1. Introduction
The two parotid glands are the largest of the human salivary glands. They secrete saliva via the parotid duct into the oral cavity to facilitate mastication and swallowing. Resting (unstimulated) salivary production occurs mainly in the submandibular, sublingual, and numerous small oral salivary glands. In contrast, the parotid glands are largely responsible for stimulated salivary production (60% - 70% of the total) [1]. Therefore, the change of function that occurs in the parotid glands at meal time is very important for appropriate dietary intake.
Magnetic resonance spectroscopy (MRS) classifies the magnetic-resonance signals of metabolites into frequencies using the difference in the resonance frequency of nuclei depending on the structure and environment of metabolites. MRS can be used to identify information such as the type of metabolite, its concentration, and the relaxation time.
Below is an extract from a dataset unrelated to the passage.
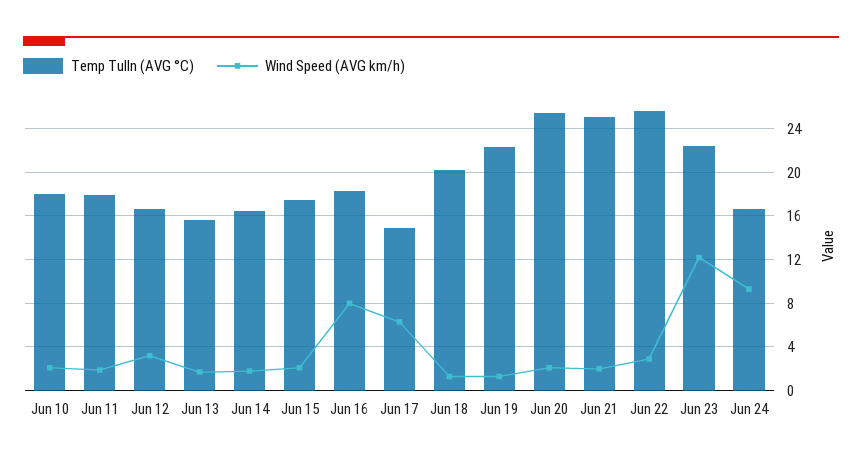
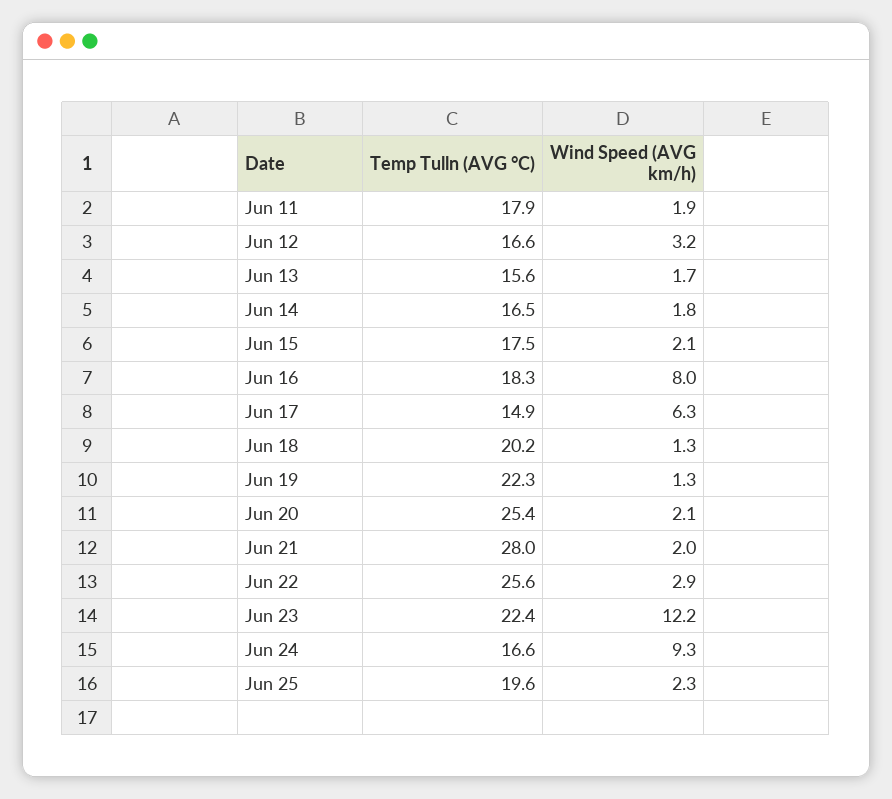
Temp Tulln (AVG °C), Jun 10: 18 -> none
Wind Speed (AVG km/h), Jun 10: 2 -> none
Temp Tulln (AVG °C), Jun 21: 25 -> 28
Temp Tulln (AVG °C), Jun 25: none -> 19.6
Wind Speed (AVG km/h), Jun 25: none -> 2.3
Phosphorus magnetic resonance spectroscopy (31P-MRS) is a non-invasive technique that provides useful information regarding the metabolic and phosphoenergetic status of human tissue, in both physiological and pathological conditions [2] [3]. In addition to the information contained within static spectra, dynamic 31P-MRS has been used to assess changes in the levels of phosphorus metabolites [4] [5] [6]. Furthermore, three-dimensional chemical-shift imaging (3D-CSI) enables metabolic information and detailed information on position to be obtained [7] [8]. For the past three decades, 31P-MRS studies have been conducted using human tissues (e.g., muscle, heart, liver, brain); however, most studies on the salivary glands have been carried out in vitro in animal experiments [9] - [14], and only one study of static spectra in human parotid glands has been published [15].
Numerous previous studies have reported phosphocreatine (PCr) and adenosine triphosphate (ATP) levels measured by MRS in the excised glands of animals and in human parotid glands [9] - [15]. In addition, creatine phosphokinase has been purified from the submandibular glands of rats [16]. These findings indicate the existence of the Lohmann reaction in the salivary gland, in which adenosine triphosphate (ATP) is regenerated by transphosphorylation from PCr to adenosine diphosphate (ADP). It has been shown in MRS experiments using excised animal glands that ATP and PCr are consumed by salivary secretion [9] - [14], but reports on physiological changes in human salivary glands in vivo are lacking.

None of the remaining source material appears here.